As is the case in virtually every step forward in technology process, the improvement is mostly driven by business need. Just as with previous technology process revolutions, such as object-oriented software development (driven by the need to increase productivity in the development of larger, more complex systems) and capability maturity model processes (driven by the need to have the repeatable delivery of high-quality software products), the impetus to evolve product line architecture processes is driven by business needs.

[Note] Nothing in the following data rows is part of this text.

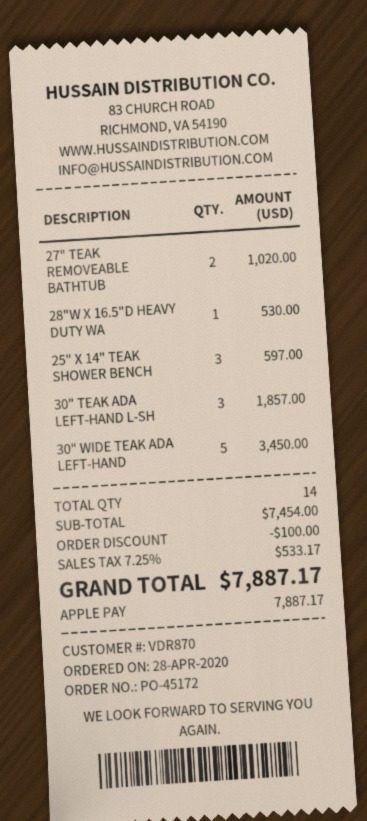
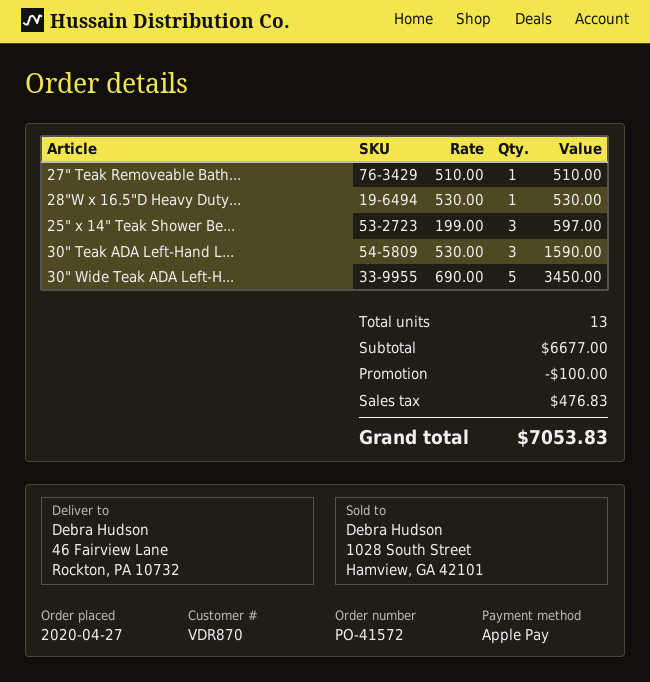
order number: PO-45172 -> PO-41572
order date: 2020-04-28 -> 2020-04-27
27" TEAK REMOVEABLE BATHTUB: 2 for 1020.00 -> 1 for 510.00
30" TEAK ADA LEFT-HAND L-SH: 3 for 1857.00 -> 3 for 1590.00
total quantity: 14 -> 13
subtotal: 7454.00 -> 6677.00
tax: 533.17 -> 476.83
total: 7887.17 -> 7053.83

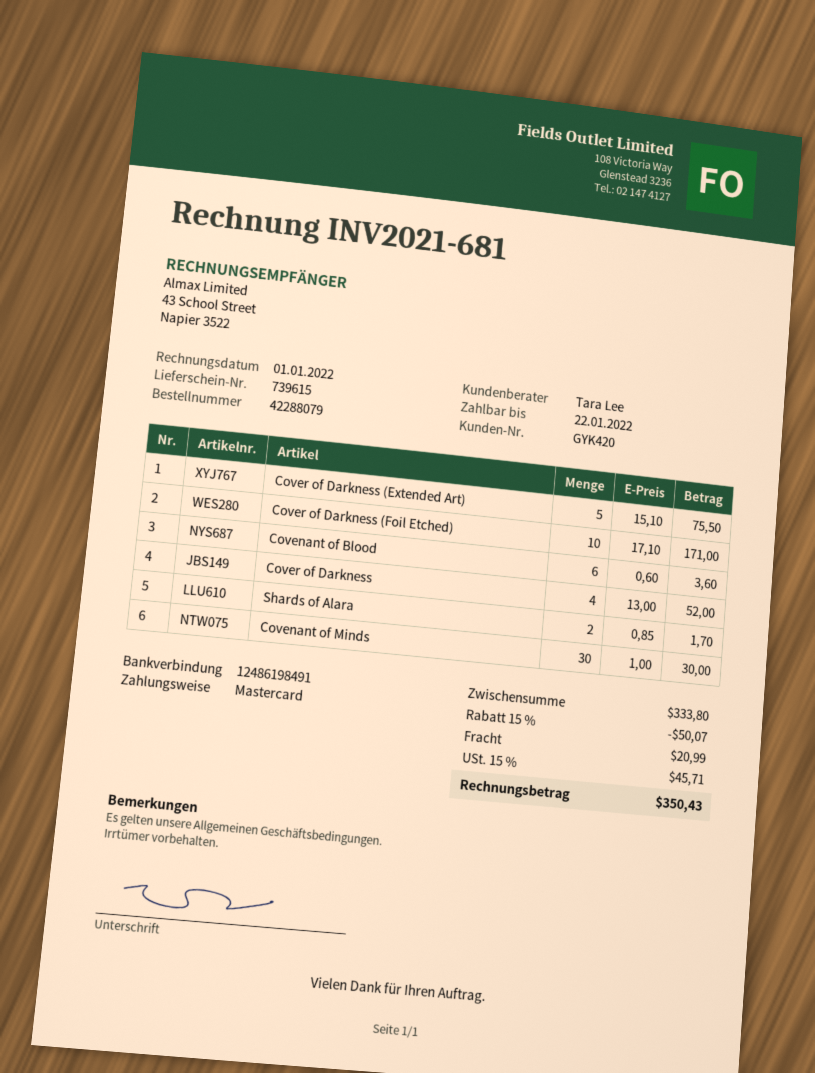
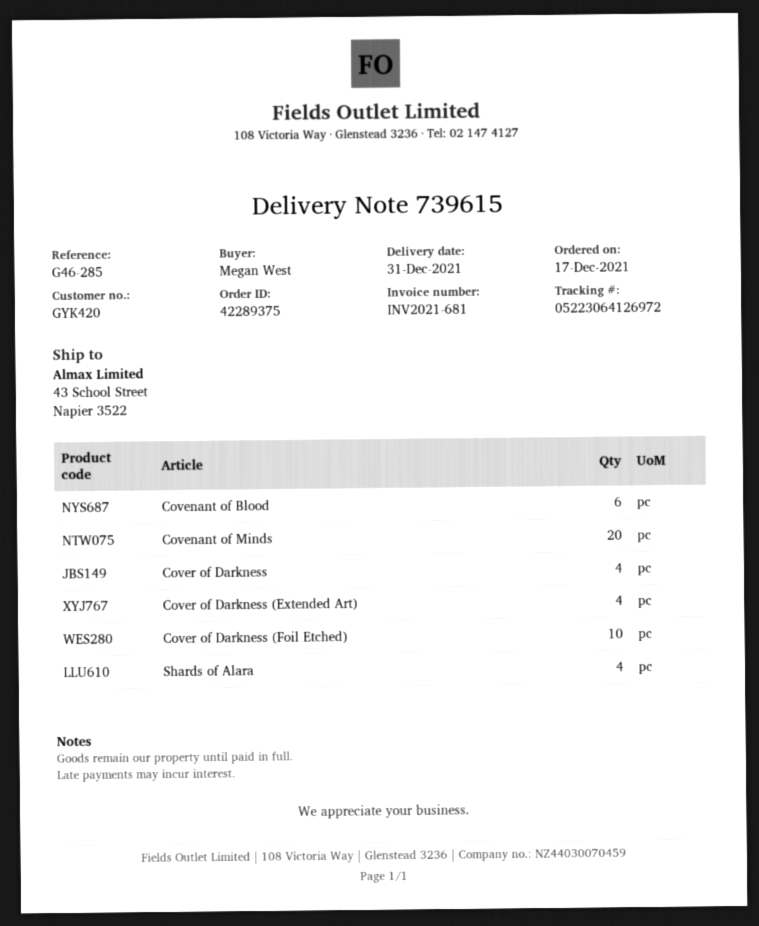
order number: 42288079 -> 42289375
Cover of Darkness (Extended Art): 5 -> 4
Shards of Alara: 2 -> 4
Covenant of Minds: 30 -> 20

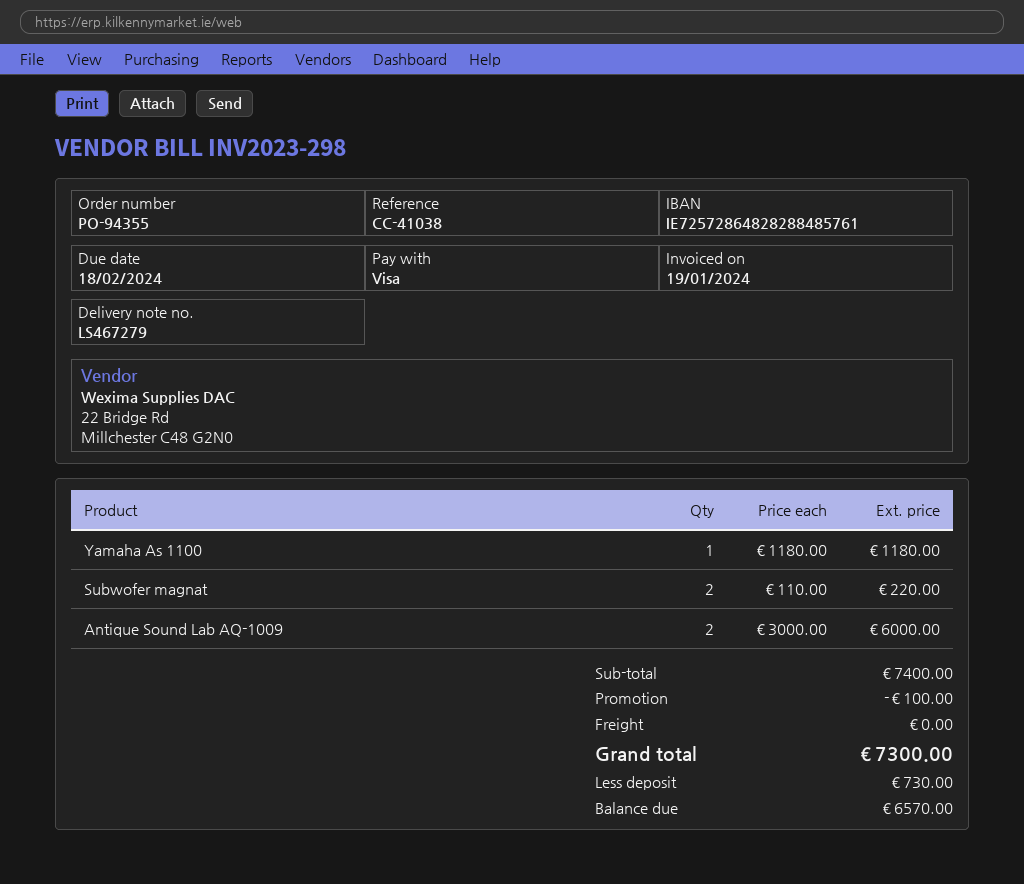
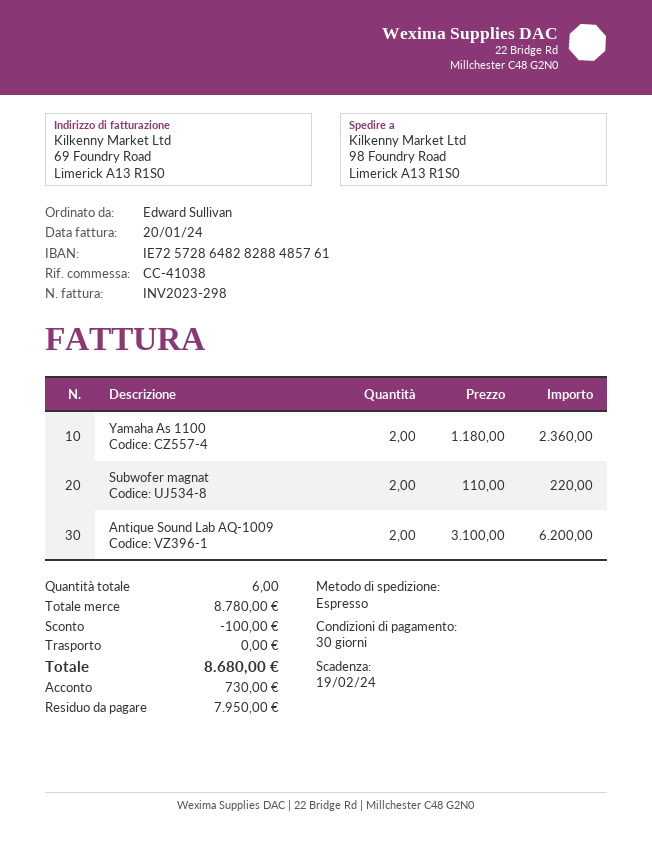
invoice date: 2024-01-19 -> 2024-01-20
due date: 2024-02-18 -> 2024-02-19
Yamaha As 1100: 1 x 1180.00 = 1180.00 -> 2 x 1180.00 = 2360.00
Antique Sound Lab AQ-1009: 2 x 3000.00 = 6000.00 -> 2 x 3100.00 = 6200.00
subtotal: 7400.00 -> 8780.00
total: 7300.00 -> 8680.00
balance: 6570.00 -> 7950.00

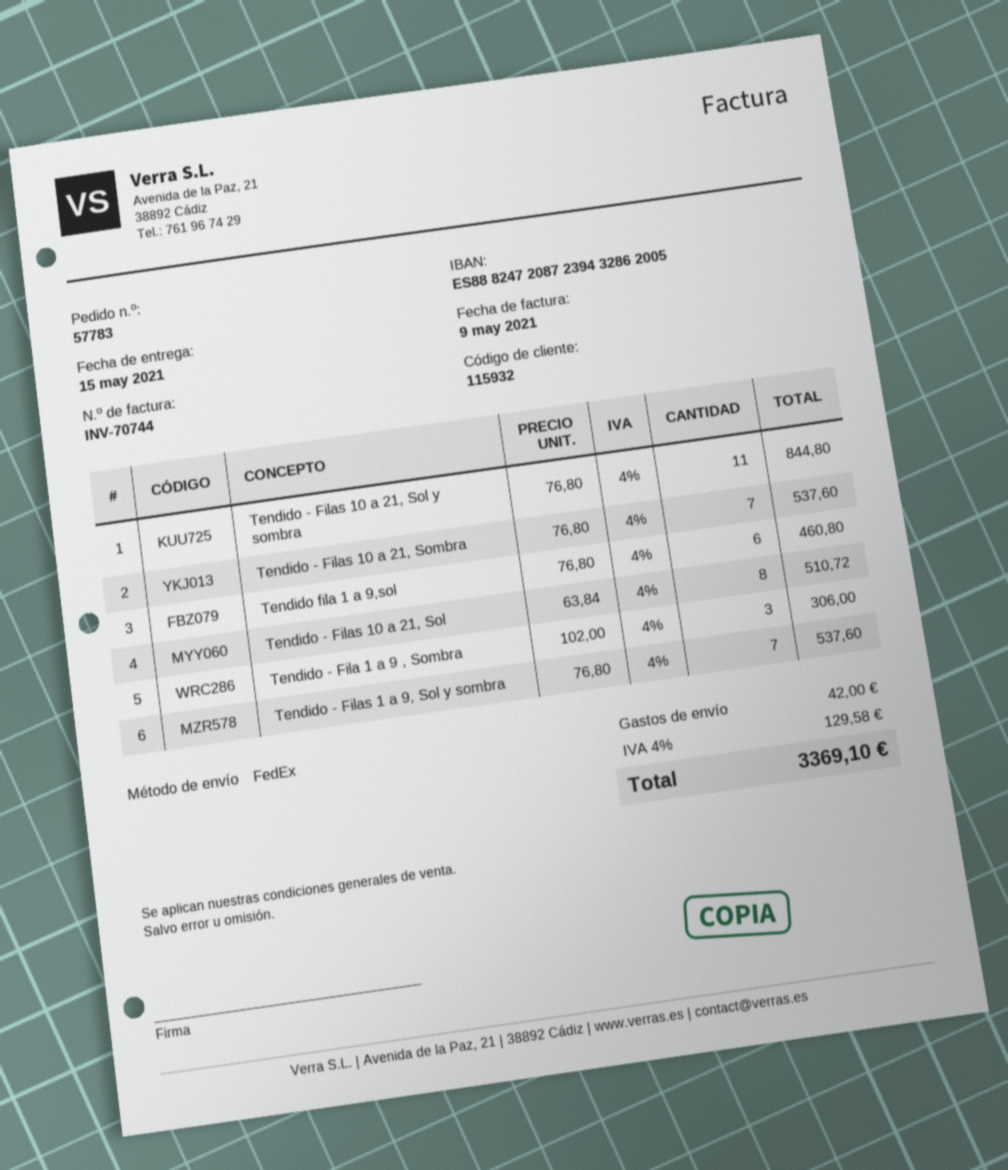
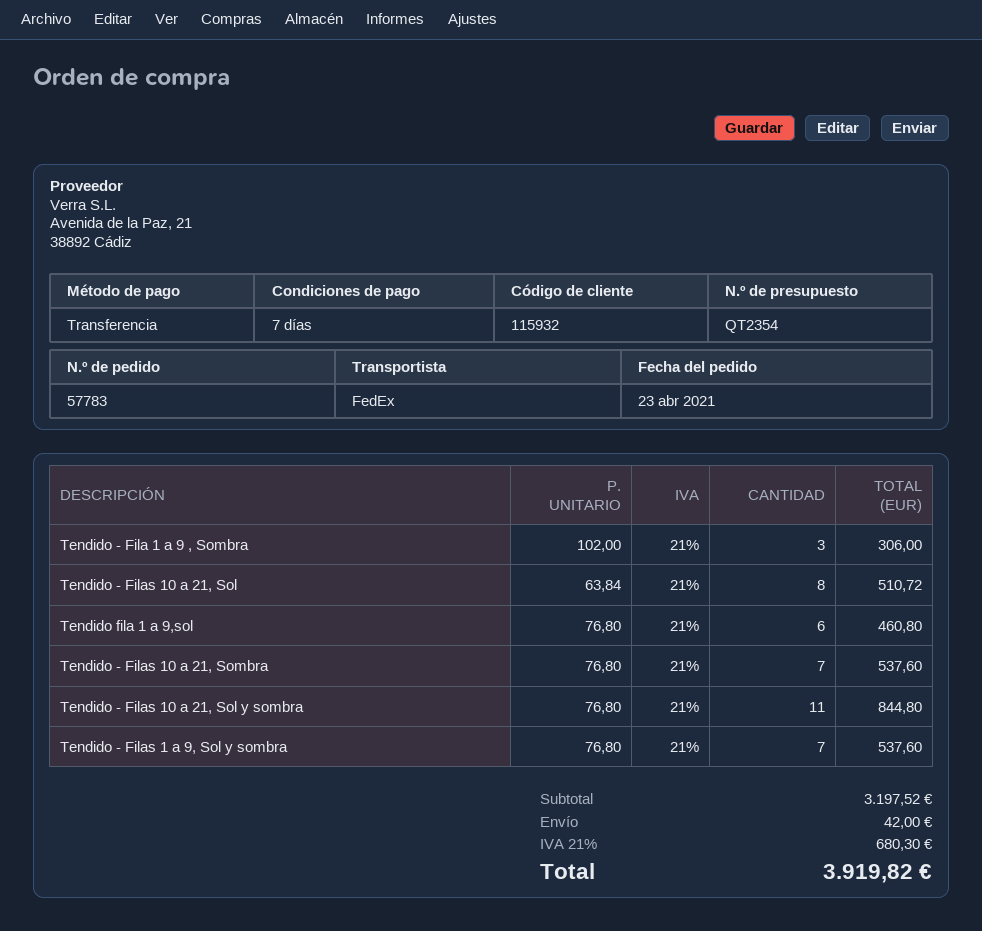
tax: 4% = 129.58 -> 21% = 680.30
total: 3369.10 -> 3919.82

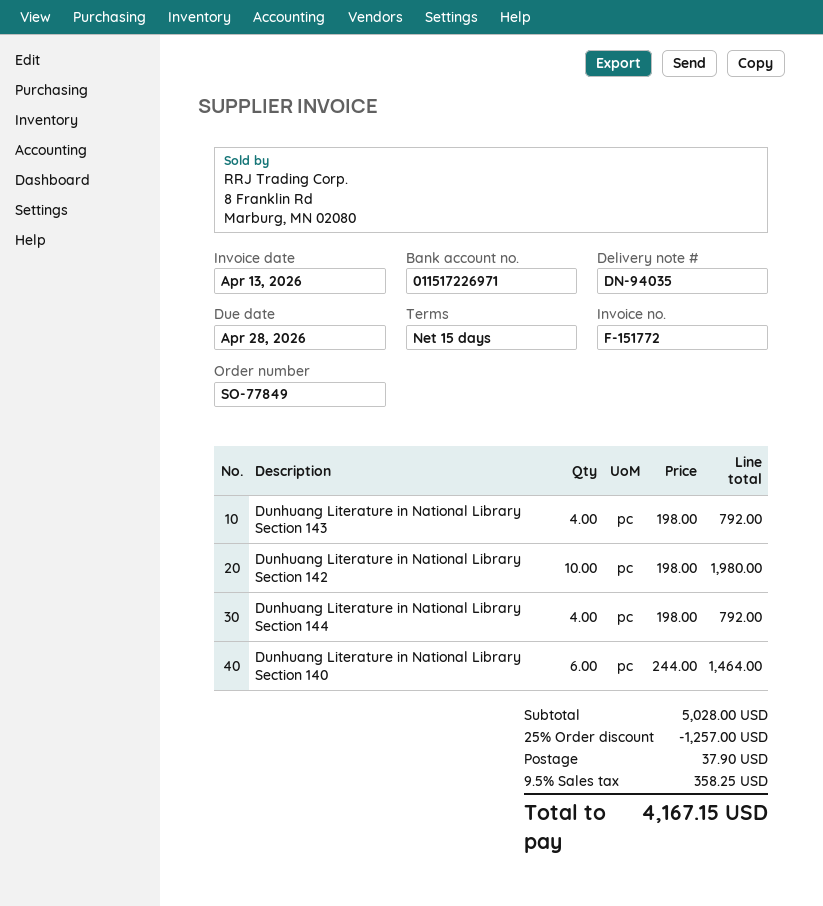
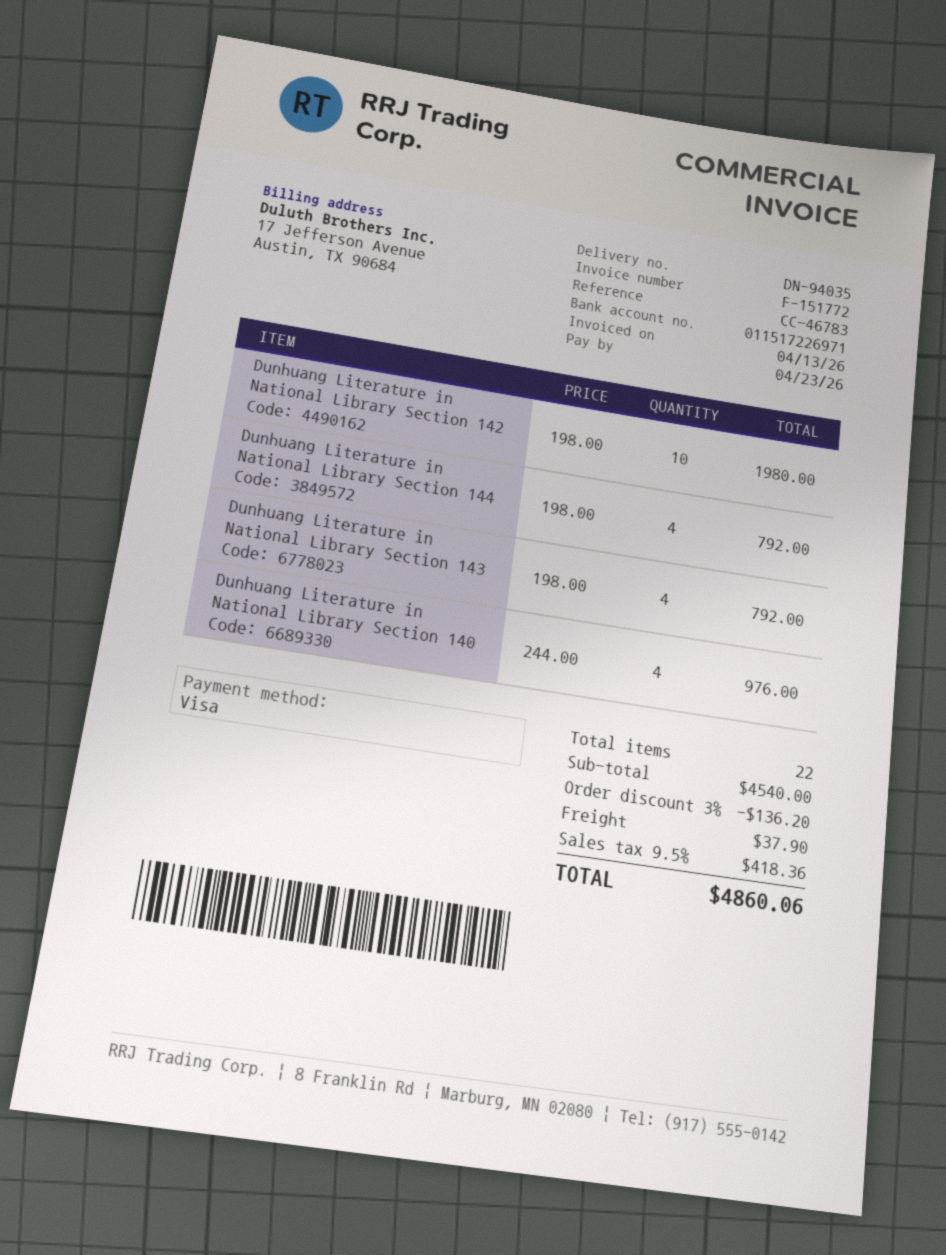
due date: 2026-04-28 -> 2026-04-23
Dunhuang Literature in National Library Section 140: 6 x 244.00 = 1464.00 -> 4 x 244.00 = 976.00
subtotal: 5028.00 -> 4540.00
discount: 25% = 1257.00 -> 3% = 136.20
tax: 9.5% = 358.25 -> 9.5% = 418.36
total: 4167.15 -> 4860.06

Markets in general -- and the medical equipment industry specifically -- continue to evolve rapidly and, as a result, new product niches emerge that must be addressed quickly. Technological changes have moved sophisticated equipment outside of its original environment, from hospitals to the physician’s office, and now the move to the in-home market is accelerating. Developing a product line with a single underlying code base that can effectively address disparate needs and allow a dynamic reaction to new business opportunities can obviously have enormous pay-offs.

The rapidly changing medical industry has also led to substantial consolidation through mergers and acquisitions. Organizations regularly inherit new product lines, and they need to quickly integrate these lines into an existing corporate product portfolio. To effectively execute this integration, it is vital to have a sound technology strategy. The lack of a clear integration strategy will lead to a decrease in operational efficiency and an undermining of the value of both the developed and acquired product lines.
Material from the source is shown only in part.